═══ SUPPLIED MATERIAL ═══

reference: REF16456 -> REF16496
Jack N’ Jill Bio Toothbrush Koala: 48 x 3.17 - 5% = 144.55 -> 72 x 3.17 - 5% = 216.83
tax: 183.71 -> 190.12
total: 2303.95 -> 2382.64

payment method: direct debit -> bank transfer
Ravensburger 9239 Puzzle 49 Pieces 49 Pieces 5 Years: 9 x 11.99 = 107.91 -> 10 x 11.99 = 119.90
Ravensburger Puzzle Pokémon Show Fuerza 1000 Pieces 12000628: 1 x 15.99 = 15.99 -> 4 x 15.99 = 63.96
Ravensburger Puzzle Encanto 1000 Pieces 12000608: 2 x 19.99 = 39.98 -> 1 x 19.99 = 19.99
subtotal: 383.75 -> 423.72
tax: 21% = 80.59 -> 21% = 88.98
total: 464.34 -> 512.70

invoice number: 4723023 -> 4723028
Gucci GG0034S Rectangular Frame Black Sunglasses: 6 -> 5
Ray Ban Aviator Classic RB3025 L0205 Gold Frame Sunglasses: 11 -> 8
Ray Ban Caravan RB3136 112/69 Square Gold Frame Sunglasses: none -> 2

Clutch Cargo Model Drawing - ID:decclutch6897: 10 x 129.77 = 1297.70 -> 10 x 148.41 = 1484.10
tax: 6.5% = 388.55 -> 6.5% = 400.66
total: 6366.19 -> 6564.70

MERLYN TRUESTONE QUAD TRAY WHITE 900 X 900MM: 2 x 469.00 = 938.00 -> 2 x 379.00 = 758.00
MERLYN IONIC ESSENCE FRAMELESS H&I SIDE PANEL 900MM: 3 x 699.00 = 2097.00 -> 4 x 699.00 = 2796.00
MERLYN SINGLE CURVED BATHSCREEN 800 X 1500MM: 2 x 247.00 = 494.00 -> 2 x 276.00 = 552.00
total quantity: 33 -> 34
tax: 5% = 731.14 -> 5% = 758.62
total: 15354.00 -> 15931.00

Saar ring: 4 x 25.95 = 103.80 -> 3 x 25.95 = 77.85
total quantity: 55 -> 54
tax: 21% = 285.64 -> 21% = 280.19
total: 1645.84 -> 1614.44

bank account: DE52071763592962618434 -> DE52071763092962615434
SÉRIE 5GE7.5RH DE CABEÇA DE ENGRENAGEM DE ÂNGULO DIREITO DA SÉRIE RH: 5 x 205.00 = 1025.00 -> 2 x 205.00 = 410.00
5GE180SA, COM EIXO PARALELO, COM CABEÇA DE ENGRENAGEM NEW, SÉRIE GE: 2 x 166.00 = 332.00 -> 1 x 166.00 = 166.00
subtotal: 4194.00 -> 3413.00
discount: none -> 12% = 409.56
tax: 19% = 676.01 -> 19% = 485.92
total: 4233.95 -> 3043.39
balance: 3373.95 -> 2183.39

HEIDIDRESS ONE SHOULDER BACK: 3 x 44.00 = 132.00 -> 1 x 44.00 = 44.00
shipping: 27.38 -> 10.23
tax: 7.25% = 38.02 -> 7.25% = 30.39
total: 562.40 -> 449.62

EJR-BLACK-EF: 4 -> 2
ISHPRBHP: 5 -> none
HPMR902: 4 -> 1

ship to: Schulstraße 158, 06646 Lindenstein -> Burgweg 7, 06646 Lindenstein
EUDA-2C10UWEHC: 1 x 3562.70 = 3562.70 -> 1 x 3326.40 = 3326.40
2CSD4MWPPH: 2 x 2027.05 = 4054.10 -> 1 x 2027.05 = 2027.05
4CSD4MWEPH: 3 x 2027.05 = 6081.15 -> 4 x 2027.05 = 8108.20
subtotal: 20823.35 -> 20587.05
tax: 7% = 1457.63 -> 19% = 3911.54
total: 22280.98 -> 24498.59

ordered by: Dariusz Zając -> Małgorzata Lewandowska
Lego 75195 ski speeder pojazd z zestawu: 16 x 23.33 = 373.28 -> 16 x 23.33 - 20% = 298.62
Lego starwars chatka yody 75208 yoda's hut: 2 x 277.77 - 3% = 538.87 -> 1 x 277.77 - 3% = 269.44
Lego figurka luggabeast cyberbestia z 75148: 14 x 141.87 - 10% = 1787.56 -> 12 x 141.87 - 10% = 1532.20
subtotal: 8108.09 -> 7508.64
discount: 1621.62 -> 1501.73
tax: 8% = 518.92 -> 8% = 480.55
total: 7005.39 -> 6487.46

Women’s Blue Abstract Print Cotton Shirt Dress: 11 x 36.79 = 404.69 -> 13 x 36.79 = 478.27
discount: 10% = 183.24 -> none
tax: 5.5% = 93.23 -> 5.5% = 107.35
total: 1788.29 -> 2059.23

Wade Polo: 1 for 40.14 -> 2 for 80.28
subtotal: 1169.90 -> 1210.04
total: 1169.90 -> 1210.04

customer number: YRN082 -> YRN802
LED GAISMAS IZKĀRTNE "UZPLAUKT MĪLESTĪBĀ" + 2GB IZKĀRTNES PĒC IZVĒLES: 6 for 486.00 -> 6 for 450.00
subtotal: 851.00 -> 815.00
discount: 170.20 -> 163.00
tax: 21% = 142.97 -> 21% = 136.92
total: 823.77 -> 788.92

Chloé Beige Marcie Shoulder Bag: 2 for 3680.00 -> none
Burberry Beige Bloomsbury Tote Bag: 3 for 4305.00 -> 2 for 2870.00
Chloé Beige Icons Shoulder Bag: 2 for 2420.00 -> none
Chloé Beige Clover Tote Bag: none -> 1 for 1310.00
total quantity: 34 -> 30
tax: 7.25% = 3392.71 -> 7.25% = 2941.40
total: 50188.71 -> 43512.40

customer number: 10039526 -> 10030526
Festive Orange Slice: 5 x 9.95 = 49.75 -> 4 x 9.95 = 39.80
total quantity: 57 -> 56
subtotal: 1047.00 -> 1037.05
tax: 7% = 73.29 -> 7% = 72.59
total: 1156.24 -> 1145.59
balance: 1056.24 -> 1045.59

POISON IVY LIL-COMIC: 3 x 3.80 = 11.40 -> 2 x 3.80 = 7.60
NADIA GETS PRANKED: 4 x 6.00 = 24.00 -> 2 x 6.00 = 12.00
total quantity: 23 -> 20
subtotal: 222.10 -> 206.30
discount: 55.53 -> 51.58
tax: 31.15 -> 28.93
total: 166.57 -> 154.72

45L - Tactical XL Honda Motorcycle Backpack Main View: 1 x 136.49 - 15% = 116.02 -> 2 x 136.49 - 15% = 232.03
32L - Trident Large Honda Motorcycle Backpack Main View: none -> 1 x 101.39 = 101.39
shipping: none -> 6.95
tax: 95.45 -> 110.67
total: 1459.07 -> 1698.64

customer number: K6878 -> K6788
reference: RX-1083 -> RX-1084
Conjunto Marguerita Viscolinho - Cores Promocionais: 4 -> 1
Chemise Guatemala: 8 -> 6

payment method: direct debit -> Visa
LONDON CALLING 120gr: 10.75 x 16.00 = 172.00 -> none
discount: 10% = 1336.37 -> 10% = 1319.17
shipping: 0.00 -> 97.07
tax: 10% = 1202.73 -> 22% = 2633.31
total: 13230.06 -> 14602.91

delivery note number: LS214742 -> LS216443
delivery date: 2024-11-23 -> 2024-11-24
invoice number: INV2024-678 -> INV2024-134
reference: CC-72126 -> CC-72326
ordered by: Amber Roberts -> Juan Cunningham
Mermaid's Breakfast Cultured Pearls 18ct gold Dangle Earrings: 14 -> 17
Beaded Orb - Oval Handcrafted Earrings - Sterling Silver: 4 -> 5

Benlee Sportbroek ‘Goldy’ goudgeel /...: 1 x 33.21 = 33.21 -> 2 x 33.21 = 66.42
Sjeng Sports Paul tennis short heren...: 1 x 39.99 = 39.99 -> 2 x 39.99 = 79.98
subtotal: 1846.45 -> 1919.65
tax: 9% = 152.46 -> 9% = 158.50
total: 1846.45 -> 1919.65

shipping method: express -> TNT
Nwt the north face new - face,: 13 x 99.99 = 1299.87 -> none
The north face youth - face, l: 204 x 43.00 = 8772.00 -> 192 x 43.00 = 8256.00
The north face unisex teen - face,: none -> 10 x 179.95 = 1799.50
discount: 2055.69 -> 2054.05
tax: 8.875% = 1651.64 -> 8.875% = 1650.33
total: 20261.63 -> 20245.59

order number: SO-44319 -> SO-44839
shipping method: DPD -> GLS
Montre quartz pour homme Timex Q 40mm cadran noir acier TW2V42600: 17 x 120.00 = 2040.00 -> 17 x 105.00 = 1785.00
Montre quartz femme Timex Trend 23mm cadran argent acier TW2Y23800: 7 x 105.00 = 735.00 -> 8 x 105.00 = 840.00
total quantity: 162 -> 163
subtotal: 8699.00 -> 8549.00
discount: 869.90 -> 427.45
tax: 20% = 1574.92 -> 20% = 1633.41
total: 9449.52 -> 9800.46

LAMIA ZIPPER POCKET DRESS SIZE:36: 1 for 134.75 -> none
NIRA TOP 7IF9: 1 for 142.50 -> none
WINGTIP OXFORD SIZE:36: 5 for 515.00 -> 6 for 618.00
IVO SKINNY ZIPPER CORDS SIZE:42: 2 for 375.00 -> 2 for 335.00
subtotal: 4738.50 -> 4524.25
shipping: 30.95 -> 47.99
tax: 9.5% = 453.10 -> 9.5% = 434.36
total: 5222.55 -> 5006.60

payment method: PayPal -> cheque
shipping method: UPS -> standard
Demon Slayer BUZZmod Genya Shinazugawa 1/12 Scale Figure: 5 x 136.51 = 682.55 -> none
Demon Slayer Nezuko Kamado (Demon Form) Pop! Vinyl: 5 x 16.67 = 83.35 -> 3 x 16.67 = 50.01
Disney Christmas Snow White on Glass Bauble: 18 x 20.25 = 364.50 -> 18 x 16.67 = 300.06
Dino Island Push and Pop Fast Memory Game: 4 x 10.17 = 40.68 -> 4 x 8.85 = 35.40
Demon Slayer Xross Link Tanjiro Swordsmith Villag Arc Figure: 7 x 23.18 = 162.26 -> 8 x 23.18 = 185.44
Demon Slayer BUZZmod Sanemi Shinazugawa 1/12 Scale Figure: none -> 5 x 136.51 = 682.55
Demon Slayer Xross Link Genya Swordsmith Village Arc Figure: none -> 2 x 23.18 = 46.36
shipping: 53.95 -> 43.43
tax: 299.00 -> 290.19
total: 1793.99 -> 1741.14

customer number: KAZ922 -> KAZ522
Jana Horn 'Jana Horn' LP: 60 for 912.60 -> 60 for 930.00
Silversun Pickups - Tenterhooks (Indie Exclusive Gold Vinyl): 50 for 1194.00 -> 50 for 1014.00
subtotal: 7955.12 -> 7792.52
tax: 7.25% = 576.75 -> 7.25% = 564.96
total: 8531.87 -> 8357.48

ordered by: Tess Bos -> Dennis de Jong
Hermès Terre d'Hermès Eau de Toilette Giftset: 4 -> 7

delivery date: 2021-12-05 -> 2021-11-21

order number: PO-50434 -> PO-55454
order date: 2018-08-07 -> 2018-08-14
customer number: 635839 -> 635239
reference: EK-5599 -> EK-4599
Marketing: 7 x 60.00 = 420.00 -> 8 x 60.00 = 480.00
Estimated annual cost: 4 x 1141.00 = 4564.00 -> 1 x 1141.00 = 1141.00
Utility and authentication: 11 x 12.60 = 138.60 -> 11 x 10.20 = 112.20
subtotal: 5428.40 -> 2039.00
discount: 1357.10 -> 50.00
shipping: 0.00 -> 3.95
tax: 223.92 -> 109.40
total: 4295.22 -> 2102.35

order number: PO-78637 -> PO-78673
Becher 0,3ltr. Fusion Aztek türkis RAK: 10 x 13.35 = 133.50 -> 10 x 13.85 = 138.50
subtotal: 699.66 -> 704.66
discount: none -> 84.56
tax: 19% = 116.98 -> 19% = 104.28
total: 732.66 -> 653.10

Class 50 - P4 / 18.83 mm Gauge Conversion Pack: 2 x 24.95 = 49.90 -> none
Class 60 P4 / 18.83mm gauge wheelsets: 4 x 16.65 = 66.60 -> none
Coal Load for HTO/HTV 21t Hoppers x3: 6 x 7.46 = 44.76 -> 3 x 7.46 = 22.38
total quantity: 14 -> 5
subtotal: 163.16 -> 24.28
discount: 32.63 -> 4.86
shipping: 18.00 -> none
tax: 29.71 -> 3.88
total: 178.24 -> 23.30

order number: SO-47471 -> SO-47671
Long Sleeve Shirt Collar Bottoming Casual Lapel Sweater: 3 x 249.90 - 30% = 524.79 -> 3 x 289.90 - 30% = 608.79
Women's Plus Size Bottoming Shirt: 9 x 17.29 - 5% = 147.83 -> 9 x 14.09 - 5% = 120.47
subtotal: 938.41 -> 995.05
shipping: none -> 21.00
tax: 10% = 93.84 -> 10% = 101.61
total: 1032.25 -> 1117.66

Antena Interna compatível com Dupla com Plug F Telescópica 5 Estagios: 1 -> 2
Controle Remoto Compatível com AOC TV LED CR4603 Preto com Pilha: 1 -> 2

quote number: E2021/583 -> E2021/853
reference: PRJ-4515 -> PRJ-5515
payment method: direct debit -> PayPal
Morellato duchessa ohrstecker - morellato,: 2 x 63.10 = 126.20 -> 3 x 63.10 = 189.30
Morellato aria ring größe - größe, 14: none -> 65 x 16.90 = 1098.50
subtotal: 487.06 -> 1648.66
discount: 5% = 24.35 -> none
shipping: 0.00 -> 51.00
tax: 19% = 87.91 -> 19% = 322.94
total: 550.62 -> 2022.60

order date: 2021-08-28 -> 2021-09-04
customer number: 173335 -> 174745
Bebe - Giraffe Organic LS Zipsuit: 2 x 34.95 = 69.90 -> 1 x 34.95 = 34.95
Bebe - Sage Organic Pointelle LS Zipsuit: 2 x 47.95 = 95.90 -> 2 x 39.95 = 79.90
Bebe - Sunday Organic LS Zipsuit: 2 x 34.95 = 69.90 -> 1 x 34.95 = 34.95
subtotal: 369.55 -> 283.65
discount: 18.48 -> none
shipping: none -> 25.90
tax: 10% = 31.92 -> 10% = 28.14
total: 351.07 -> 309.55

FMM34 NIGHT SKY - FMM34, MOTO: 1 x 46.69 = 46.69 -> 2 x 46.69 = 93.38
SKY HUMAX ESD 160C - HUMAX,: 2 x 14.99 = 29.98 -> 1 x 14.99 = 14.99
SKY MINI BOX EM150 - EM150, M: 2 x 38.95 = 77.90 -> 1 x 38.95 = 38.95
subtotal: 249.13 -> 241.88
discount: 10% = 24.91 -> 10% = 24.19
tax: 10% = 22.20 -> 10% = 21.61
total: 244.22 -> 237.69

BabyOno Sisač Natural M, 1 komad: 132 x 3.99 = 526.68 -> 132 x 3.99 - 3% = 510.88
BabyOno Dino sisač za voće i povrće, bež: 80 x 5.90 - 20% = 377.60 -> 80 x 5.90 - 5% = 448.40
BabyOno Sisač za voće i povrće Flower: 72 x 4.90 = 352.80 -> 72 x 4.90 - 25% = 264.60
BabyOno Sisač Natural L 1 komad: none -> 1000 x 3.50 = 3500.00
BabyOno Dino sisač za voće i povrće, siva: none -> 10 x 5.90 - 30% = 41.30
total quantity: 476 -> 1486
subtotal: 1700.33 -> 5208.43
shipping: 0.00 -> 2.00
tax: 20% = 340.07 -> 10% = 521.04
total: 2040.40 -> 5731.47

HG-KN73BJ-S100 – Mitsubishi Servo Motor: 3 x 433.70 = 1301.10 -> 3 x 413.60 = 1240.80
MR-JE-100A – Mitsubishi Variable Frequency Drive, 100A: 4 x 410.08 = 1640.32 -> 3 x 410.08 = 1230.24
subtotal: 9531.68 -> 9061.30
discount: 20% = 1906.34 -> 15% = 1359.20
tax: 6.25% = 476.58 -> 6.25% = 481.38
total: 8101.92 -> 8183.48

═══

From the data, list each line in which the string "Xross" appears.

Demon Slayer Xross Link Tanjiro Swordsmith Villag Arc Figure: 7 x 23.18 = 162.26 -> 8 x 23.18 = 185.44
Demon Slayer Xross Link Genya Swordsmith Village Arc Figure: none -> 2 x 23.18 = 46.36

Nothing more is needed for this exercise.